EXERCISE
Word for word, repeat all the entries below, but without the pictures.

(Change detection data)
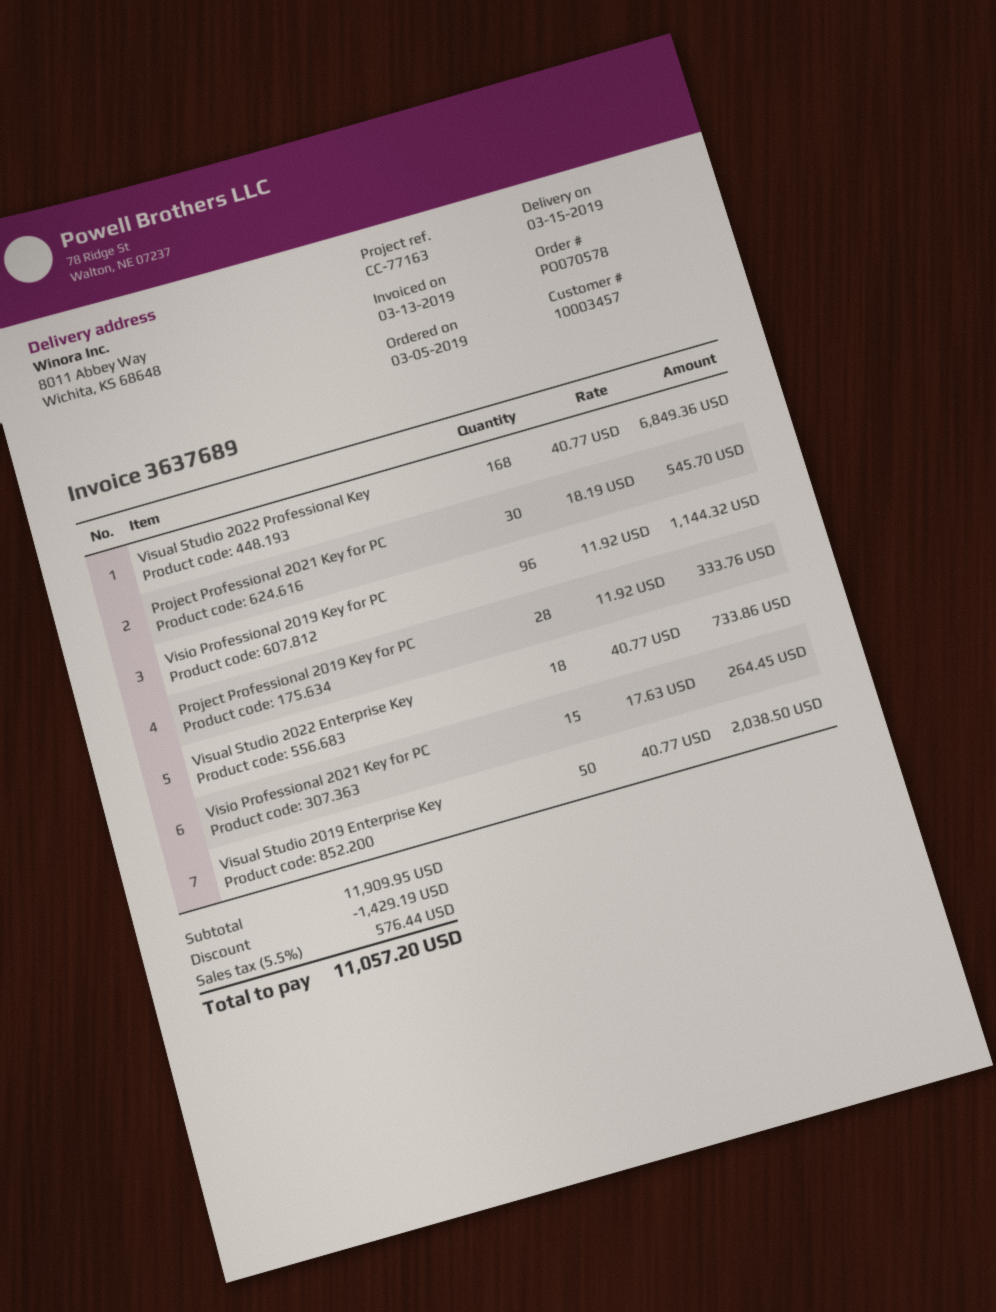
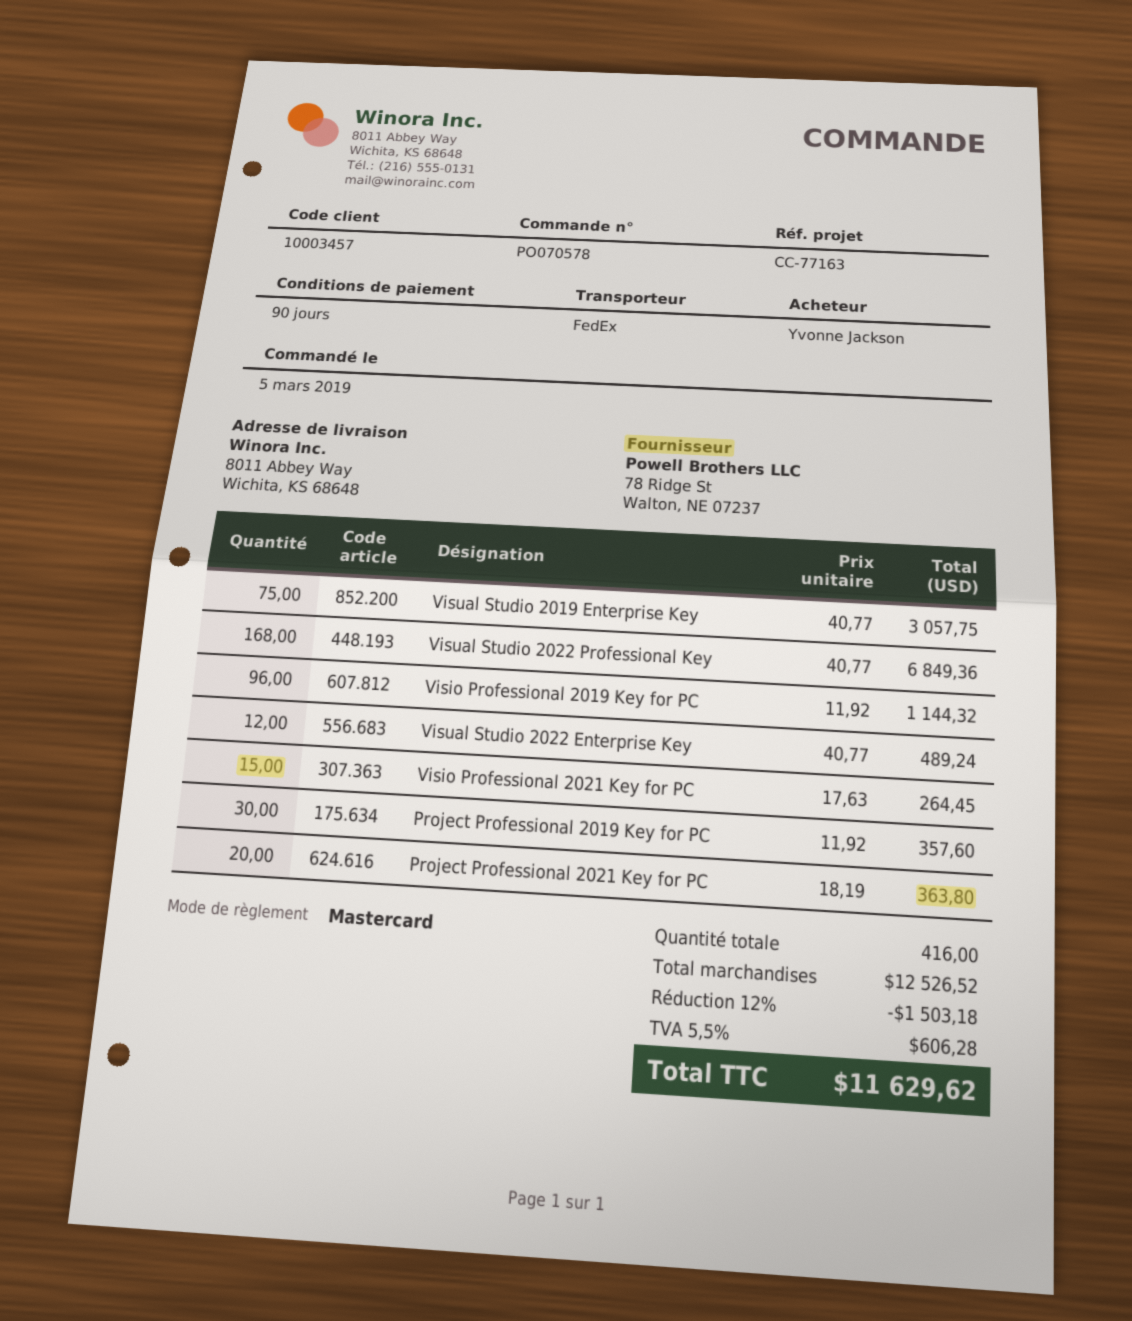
Project Professional 2021 Key for PC: 30 x 18.19 = 545.70 -> 20 x 18.19 = 363.80
Project Professional 2019 Key for PC: 28 x 11.92 = 333.76 -> 30 x 11.92 = 357.60
Visual Studio 2022 Enterprise Key: 18 x 40.77 = 733.86 -> 12 x 40.77 = 489.24
Visual Studio 2019 Enterprise Key: 50 x 40.77 = 2038.50 -> 75 x 40.77 = 3057.75
subtotal: 11909.95 -> 12526.52
discount: 1429.19 -> 1503.18
tax: 5.5% = 576.44 -> 5.5% = 606.28
total: 11057.20 -> 11629.62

COMPLETED EXERCISE
Project Professional 2021 Key for PC: 30 x 18.19 = 545.70 -> 20 x 18.19 = 363.80
Project Professional 2019 Key for PC: 28 x 11.92 = 333.76 -> 30 x 11.92 = 357.60
Visual Studio 2022 Enterprise Key: 18 x 40.77 = 733.86 -> 12 x 40.77 = 489.24
Visual Studio 2019 Enterprise Key: 50 x 40.77 = 2038.50 -> 75 x 40.77 = 3057.75
subtotal: 11909.95 -> 12526.52
discount: 1429.19 -> 1503.18
tax: 5.5% = 576.44 -> 5.5% = 606.28
total: 11057.20 -> 11629.62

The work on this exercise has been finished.